Celui-ci ?
Le livre de Christopher Clarke, que je n'ai pas lu, passe auprès de certains pour faire silence sur la responsabilité allemande dans le déclenchement du conflit.
A l'inverse, le livre de David Fromkin, que j'ai récemment lu, résume les choses de la façon suivante (spoil) :
Il y a à l'originede la Première Guerre mondiale deux conflits souhaités par les Empires Centraux.
Le premier est un conflit local : la volonté de l'Autriche-Hongrie d'éradiquer la Serbie et de la partager entre ses voisins balkaniques. Ce projet, qui s'inscrit dans la complexité du contexte balkanique consécutif au recul de l'Empire ottoman, est bien antérieur à 1914 et - il me semble - partagé par les Autrichiens et les Hongrois, même s'ils s'opposent sur les Etats avec lesquels collaborer dans la région (les uns préfèrent les Roumains, les autres les Bulgares). Mais l'assassinat de l'archiduc François-Ferdinand (qui était paradoxalement le prince Habsbourg le plus favorable aux Serbes) et de son épouse est décisif ce que ceux-ci étaient des amis personnels de Guillaume II. C'est guidé dans une colère vengeresse que celui-ci, qui se voyait plutôt comme un défenseur de la paix, a donné carte-blanche à Vienne pour réagir contre les Serbes. Le gouvernement de l'Empire allemand espérait une intervention très rapide des Austro-Hongrois mettant les autres puissances devant le fait accompli. Mais Vienne tarde énormément à mettre sur pied son opération militaire.
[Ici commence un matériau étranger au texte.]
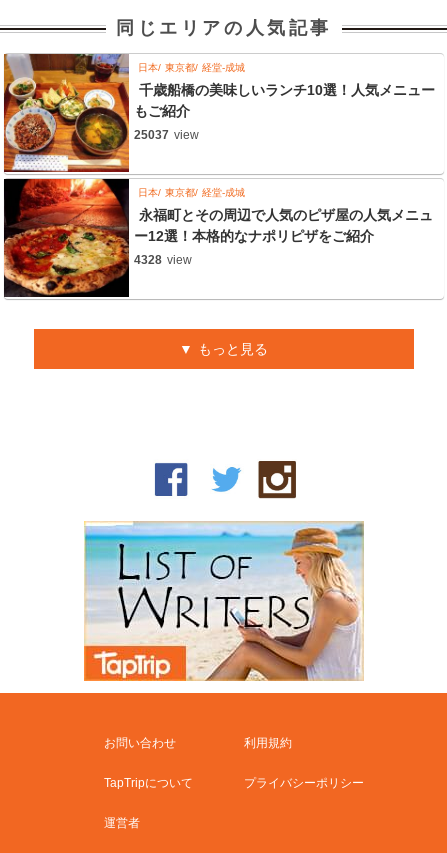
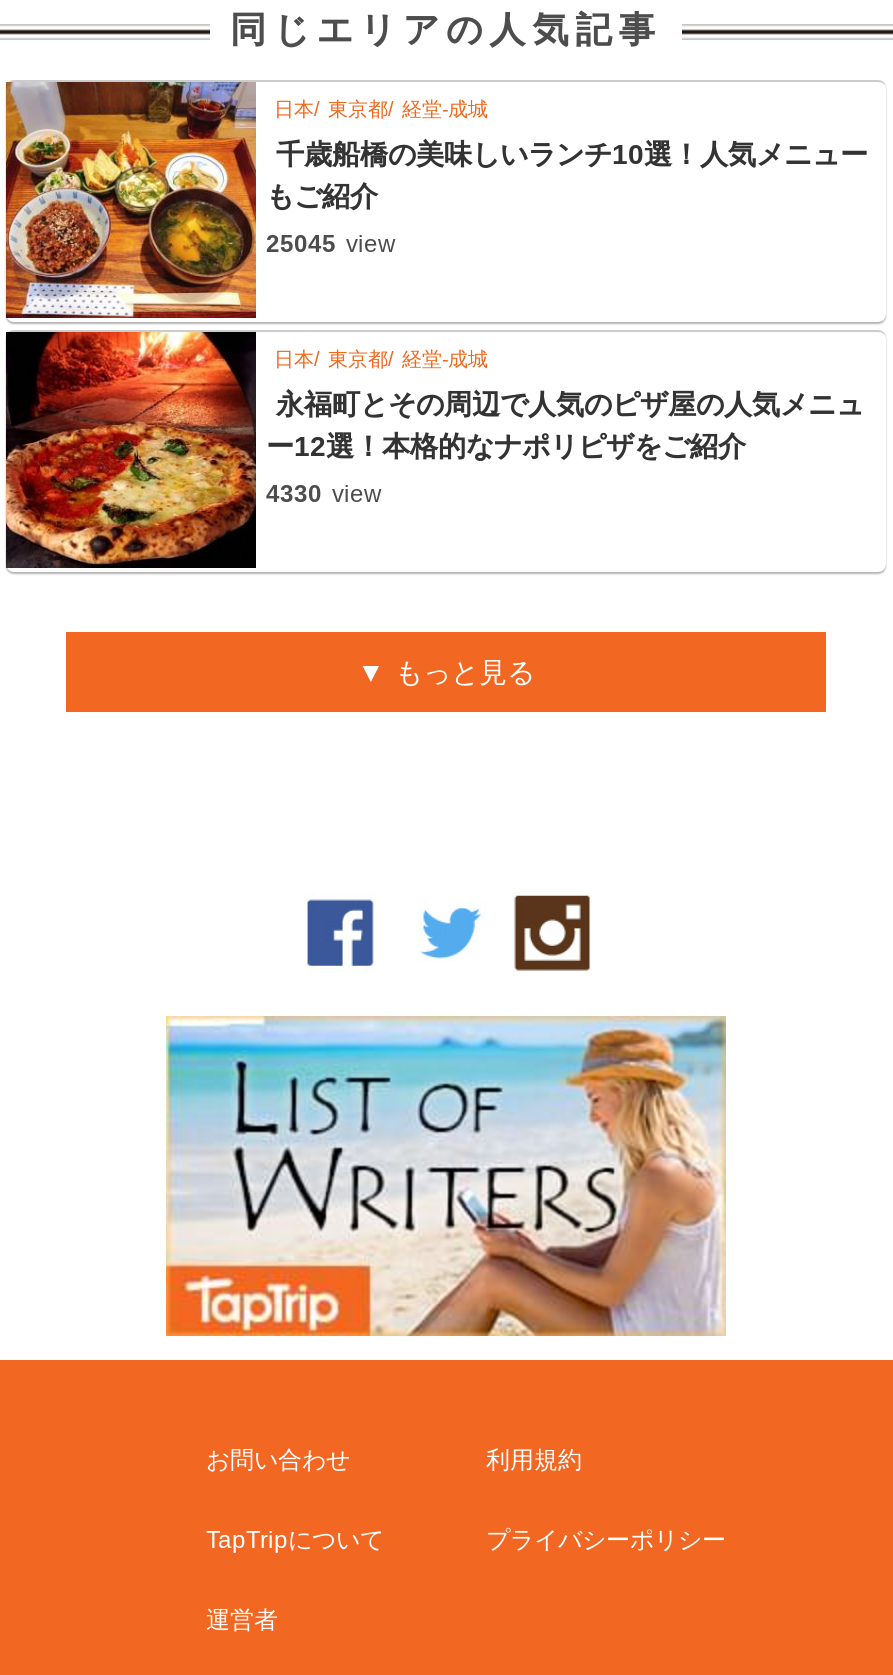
- 25037 view
+ 25045 view

- 4328 view
+ 4330 view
Le second est le conflit européen de longue date jugé inéluctable et nécessaire par les généraux prussiens, contre la France et la Russie dont l'alliance, pourtant théoriquement défensive, est vue comme un étau dans lequel étouffer l'Allemagne. Au XIXe siècle, Schlieffen, prévoyait une guerre rapide de l'Allemagne seule envoyant toutes ses forces contre la France pour la mettre à genoux en quelques semaines puis s'attaquant à la Russie, jugée archaïque et ne pouvant se préparer rapidement à la guerre. Mais à partir des années 1890 et plus encore après 1905, la Russie s'est industrialisée, ce qui rendait caduc ce plan Schlieffen originel. Il devenait nécessaire de tenir un front à l'est dès le début du conflit. L'alliance avec l'Autriche-Hongrie était d'abord nécessaire, mais Berlin savait que Vienne n'entrerait pas en conflit au secours de l'Allemagne sans que ses propres intérêts soient en jeu. Il fallait donc un conflit autrichien.
La lenteur de la Double-Monarchie à préparer son invasion de la Serbie rend illusoire le plan initial de Guillaume II et de ses ministres de mettre toutes les ambassades devant le fait accompli. L'ultimatum est lancé par Vienne fin juillet (aussi, la "crise de l'été 1914" commence en fait à ce moment, un mois après la mort de François-Ferdinand). Ces circonstances rendent possible la grande guerre voulue par l'armée allemande. A partir de ce moment, le jeu de l'Allemagne, sur lequel Guillaume II n'avait plus de réelle influence, fut de provoquer cette guerre. La nouvelle de la mobilisation partielle de l'Empire Russe fut accueillie dans l'enthousiasme à Berlin, et non dans la peur. Finalement, Vienne sera priée de déplacer ses troupes du sud (la Serbie) au nord (la frontière Russe). On est passé, selon Fromkin, "d'une guerre à l'autre".
Fromkin ne voit pas de volonté belliqueuse contre l'Allemagne à Moscou et à Paris. Il décrit un couple Poincaré-Viviani (qui naviguait entre Saint-Petersbourg et la France au plus fort de la crise internationale) plutôt pacifiste (et démonte une "légende noire" historiographique à propos de Poincaré) et ne parle pas du tout de l'existence d'un sentiment revanchard en France. Il considère simplement que ni la Russie, ni la France n'ont fait le choix d'entrer en guerre : elles ont été attaquées et se sont défendues. Quant au Royaume-Uni, il n'a pas été automatiquement porté dans le conflit par son Entente cordiale avec la France (comme cela est souvent affirmé d'une façon, en fait, assez idiote) mais a choisi d'intervenir à cause de la violation de la neutralité du Luxembourg et de la Belgique, qui a retourné l'opinion des Communes. Il note aussi que dans les semaines précédent la guerre, Londres regarde avec inquiétude, non pas les Empires centraux, mais l'Irlande qui est au bord de la guerre d'indépendance.
Peut-être les lectures des Somnambules et du Dernier été de l'Europe sont elles l'une à l'autre de bons complément.